> **WORK TASK**:
Could you please reproduce every record below exactly, leaving out the pictures?

> **EXERCISE DATA**:
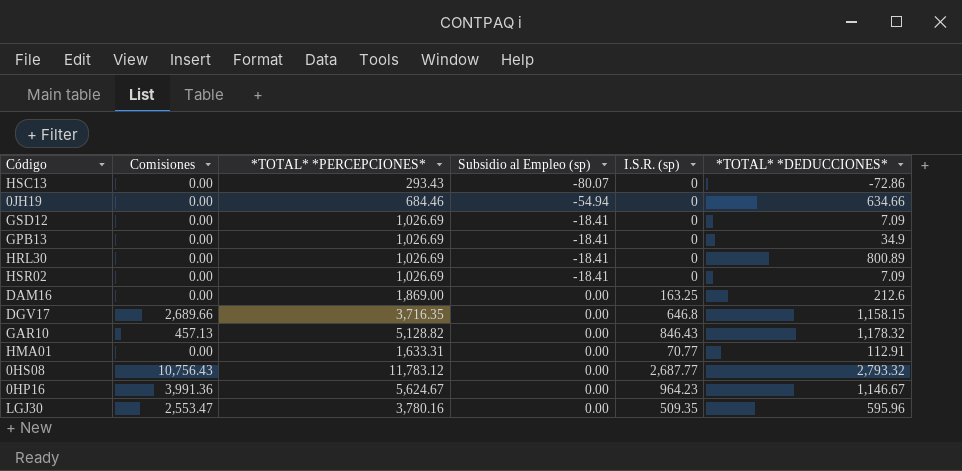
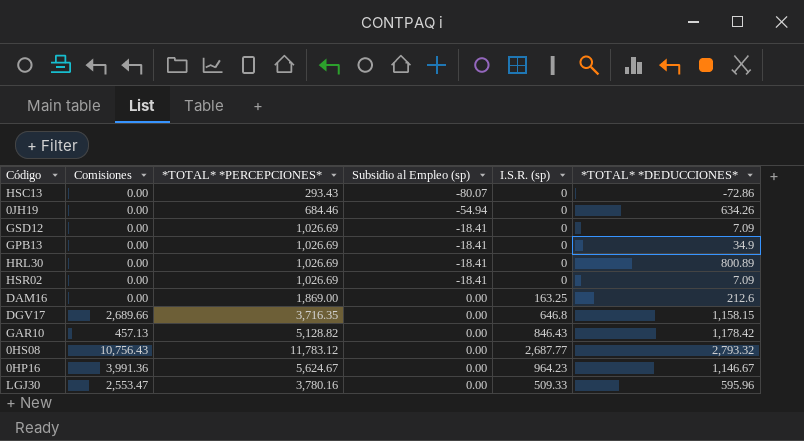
row HMA01: 0.00 | 1,633.31 | 0.00 | 70.77 | 112.91 -> none
0JH19 | *TOTAL* *DEDUCCIONES*: 634.66 -> 634.26
GAR10 | *TOTAL* *DEDUCCIONES*: 1,178.32 -> 1,178.42
LGJ30 | I.S.R. (sp): 509.35 -> 509.33

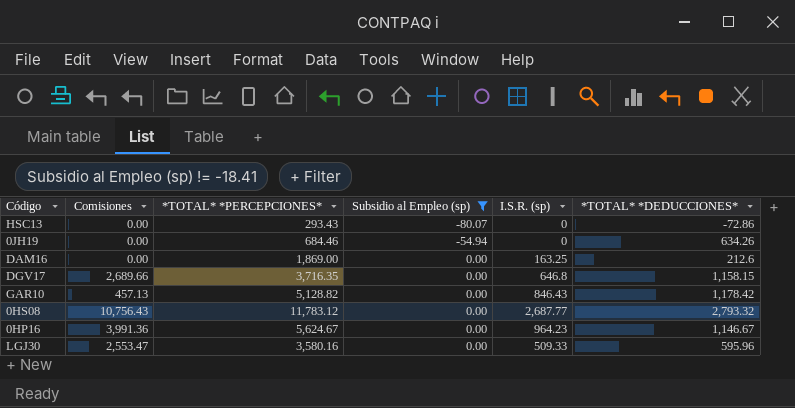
filter: none -> Subsidio al Empleo (sp) != -18.41
LGJ30 | *TOTAL* *PERCEPCIONES*: 3,780.16 -> 3,580.16

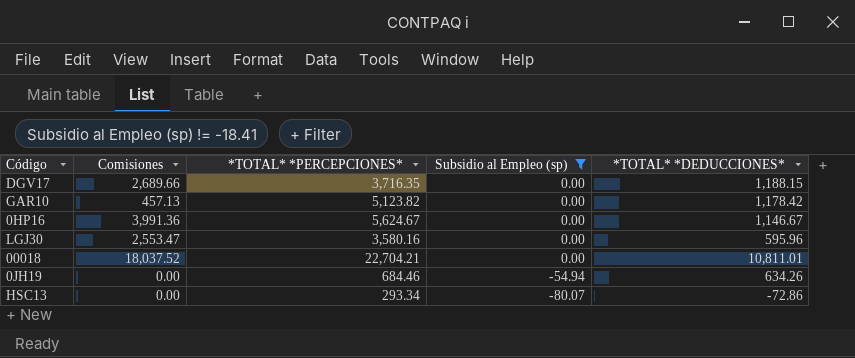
row order: Subsidio al Empleo (sp) ascending -> Subsidio al Empleo (sp) descending
column I.S.R. (sp) | position: 5 -> none
row DAM16: 0.00 | 1,869.00 | 0.00 | 163.25 | 212.6 -> none
row 0HS08: 10,756.43 | 11,783.12 | 0.00 | 2,687.77 | 2,793.32 -> none
DGV17 | *TOTAL* *DEDUCCIONES*: 1,158.15 -> 1,188.15
GAR10 | *TOTAL* *PERCEPCIONES*: 5,128.82 -> 5,123.82
row 00018: none -> 18,037.52 | 22,704.21 | 0.00 | 10,811.01
HSC13 | *TOTAL* *PERCEPCIONES*: 293.43 -> 293.34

> **ANSWER**:
row HMA01: 0.00 | 1,633.31 | 0.00 | 70.77 | 112.91 -> none
0JH19 | *TOTAL* *DEDUCCIONES*: 634.66 -> 634.26
GAR10 | *TOTAL* *DEDUCCIONES*: 1,178.32 -> 1,178.42
LGJ30 | I.S.R. (sp): 509.35 -> 509.33

filter: none -> Subsidio al Empleo (sp) != -18.41
LGJ30 | *TOTAL* *PERCEPCIONES*: 3,780.16 -> 3,580.16

row order: Subsidio al Empleo (sp) ascending -> Subsidio al Empleo (sp) descending
column I.S.R. (sp) | position: 5 -> none
row DAM16: 0.00 | 1,869.00 | 0.00 | 163.25 | 212.6 -> none
row 0HS08: 10,756.43 | 11,783.12 | 0.00 | 2,687.77 | 2,793.32 -> none
DGV17 | *TOTAL* *DEDUCCIONES*: 1,158.15 -> 1,188.15
GAR10 | *TOTAL* *PERCEPCIONES*: 5,128.82 -> 5,123.82
row 00018: none -> 18,037.52 | 22,704.21 | 0.00 | 10,811.01
HSC13 | *TOTAL* *PERCEPCIONES*: 293.43 -> 293.34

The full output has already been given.